La historia de este país me ha enseñado a desconfiar de los regalos envueltos en papel de propaganda oficial, y lo menciono por el reciente anuncio del secretario del Trabajo, Marath Bolaños, sobre la instauración, por instrucción de la presidenta Sheinbaum, de la semana de 40 horas laborales, que casualmente entrará en vigor dentro de cinco años, cuando serán las elecciones para elegir quién gobernará nuestro país. No cabe duda de que es un grito para ganar votos para esas elecciones.
La reducción de la jornada formal sin aumentar el salario real es una estrategia para engañar el aumento salarial sustancial que la clase obrera necesita y merece.
Para entender este engaño, debemos recordar los orígenes de la explotación capitalista. Karl Marx, en su libro El capital, explicó cómo el capitalista explota al obrero gracias a la plusvalía: el obrero vende su fuerza de trabajo, pero el valor que genera en la jornada excede con creces el salario que recibe. Ese excedente, la plusvalía, es la fuente de la ganancia del capitalista. La lucha por la jornada laboral es, en esencia, la lucha por cuánta plusvalía se extrae.
Durante el siglo XIX (Revolución Industrial), las jornadas eran de catorce a dieciséis horas diarias, seis o siete días a la semana. Una explotación descarnada donde hombres, mujeres y niños eran consumidos como carbón en la máquina productiva.

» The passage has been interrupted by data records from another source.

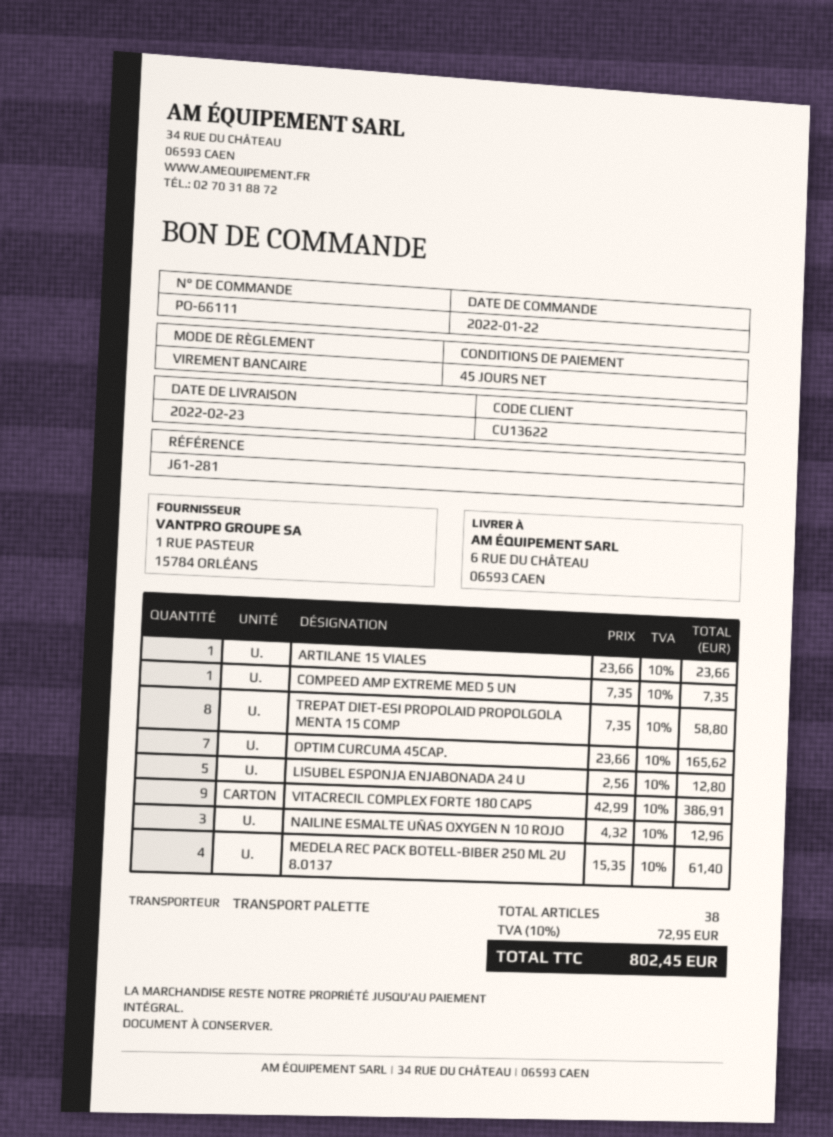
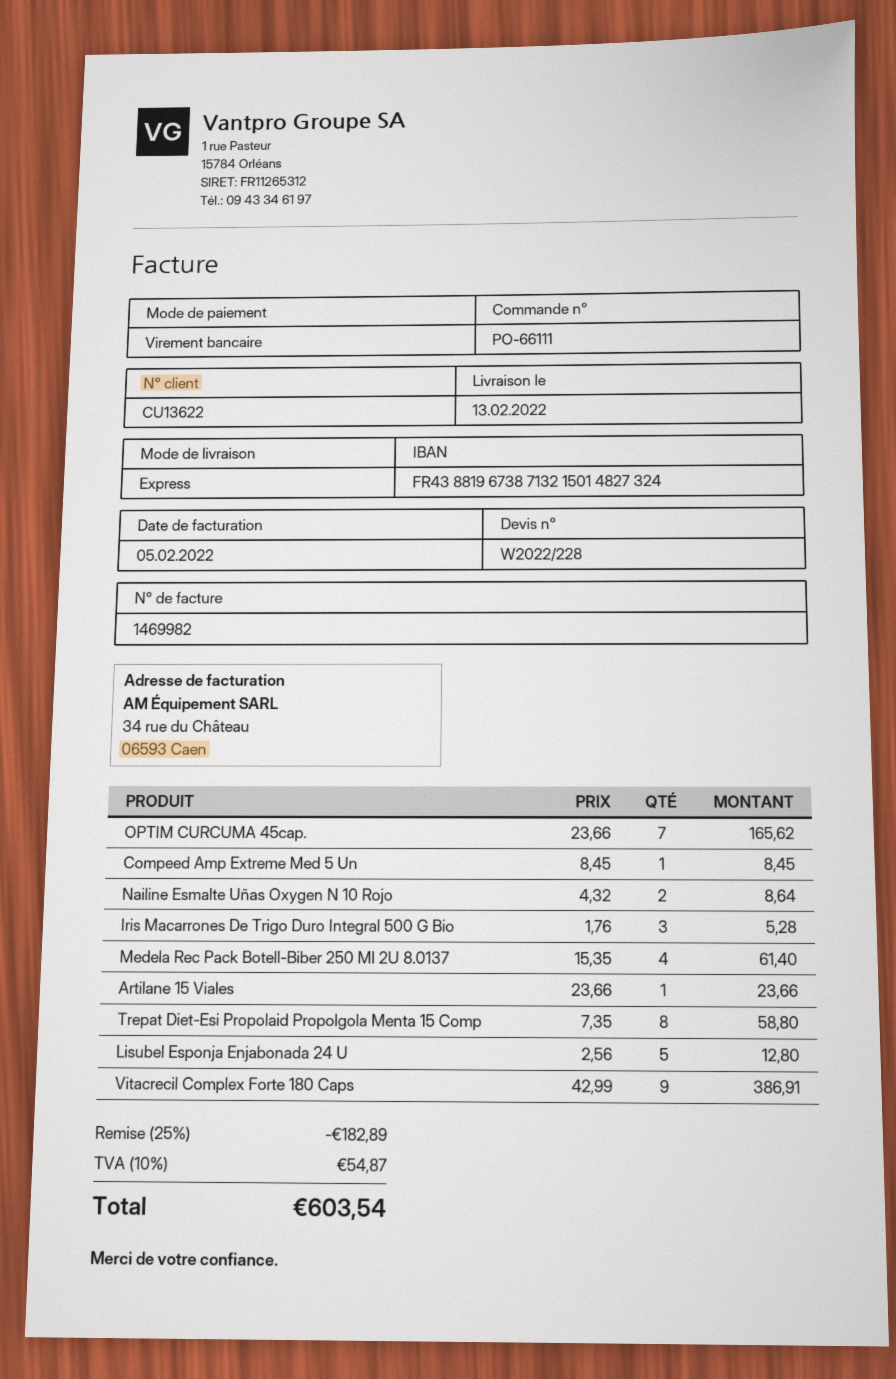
delivery date: 2022-02-23 -> 2022-02-13
shipping method: pallet freight -> express
COMPEED AMP EXTREME MED 5 UN: 1 x 7.35 = 7.35 -> 1 x 8.45 = 8.45
NAILINE ESMALTE UÑAS OXYGEN N 10 ROJO: 3 x 4.32 = 12.96 -> 2 x 4.32 = 8.64
Iris Macarrones De Trigo Duro Integral 500 G Bio: none -> 3 x 1.76 = 5.28
discount: none -> 25% = 182.89
tax: 10% = 72.95 -> 10% = 54.87
total: 802.45 -> 603.54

Pero gracias a luchas obreras en los siglos XIX y XX, con la presión sindical y el miedo a la revolución, se forzaron concesiones. La demanda de las ocho horas (ocho horas de trabajo, ocho de descanso y ocho de recreación) se convirtió en bandera global.
No fue un regalo, fue gracias a huelgas, represión y organización que muchos países lograron estandarizar las 48 horas semanales (seis días de ocho horas), avanzando después, en algunos casos, a 40 o 45 horas (cinco días) en la segunda mitad del siglo XX. Cada minuto reducido costó lucha.
¡Y qué lucha! Pero aquí está el núcleo del fraude actual: reducir horas sin tocar los salarios miserables es una burla, no un avance. El propio Coneval revela la cruda realidad: el ingreso laboral mensual promedio formal ronda los 10 mil 584 pesos; una miseria que ni siquiera cubre la canasta básica familiar, mucho menos la erosión constante de la inflación.
Los trabajadores informales, ese 54.6 % de la población, sobreviven con apenas 5 019 pesos mensuales. Ante esta barbarie, ¿de qué sirve devolverles ocho horas a la semana para que las usen como mejor les convenga, como si fueran niños recibiendo un juguete nuevo?
Esas horas “liberadas” no serán para el disfrute o el bienestar familiar que pregona el discurso oficial del “humanismo mexicano”; serán para buscar un segundo empleo, para ser comerciantes, para cuidar a los hijos sin recursos, para intentar desesperadamente aminorar una insuficiencia salarial que el Estado se niega a resolver.
La evidencia es aplastante: 7 millones 785 mil personas ya trabajan más de 56 horas semanales; entre ellas, dos millones 160 mil mujeres, muchas madres obligadas a abandonar a sus pequeños en una violencia de género institucionalizada que la Secretaría del Trabajo ignora olímpicamente. Reducir la jornada formal sin aumentar el salario real, y sin extender la protección a la mayoría informal, es, lisa y llanamente, una estrategia para engañar el aumento salarial sustancial que la clase obrera necesita y merece. Es perpetuar la plusvalía con otro disfraz.
El Movimiento Antorchista siempre ha denunciado esta manipulación perversa. La 4T, como regímenes anteriores, pretende llenar de miel los oídos del pueblo con promesas grandilocuentes (años luz en el futuro), mientras ignora la raíz del mal: la explotación económica salvaje y la falta de voluntad para garantizar salarios dignos, empleo formal para todos, salud, vivienda, educación y jubilaciones reales.
La reducción de las horas de trabajo a 40 horas no es liberación, es apenas un respiro para buscar más explotación. Sólo la organización consciente y la lucha unificada de los trabajadores podrán romper las cadenas de esta explotación renovada. La historia laboral nos lo grita; sólo falta que los oídos del poder, sordos por diseño, quieran escuchar.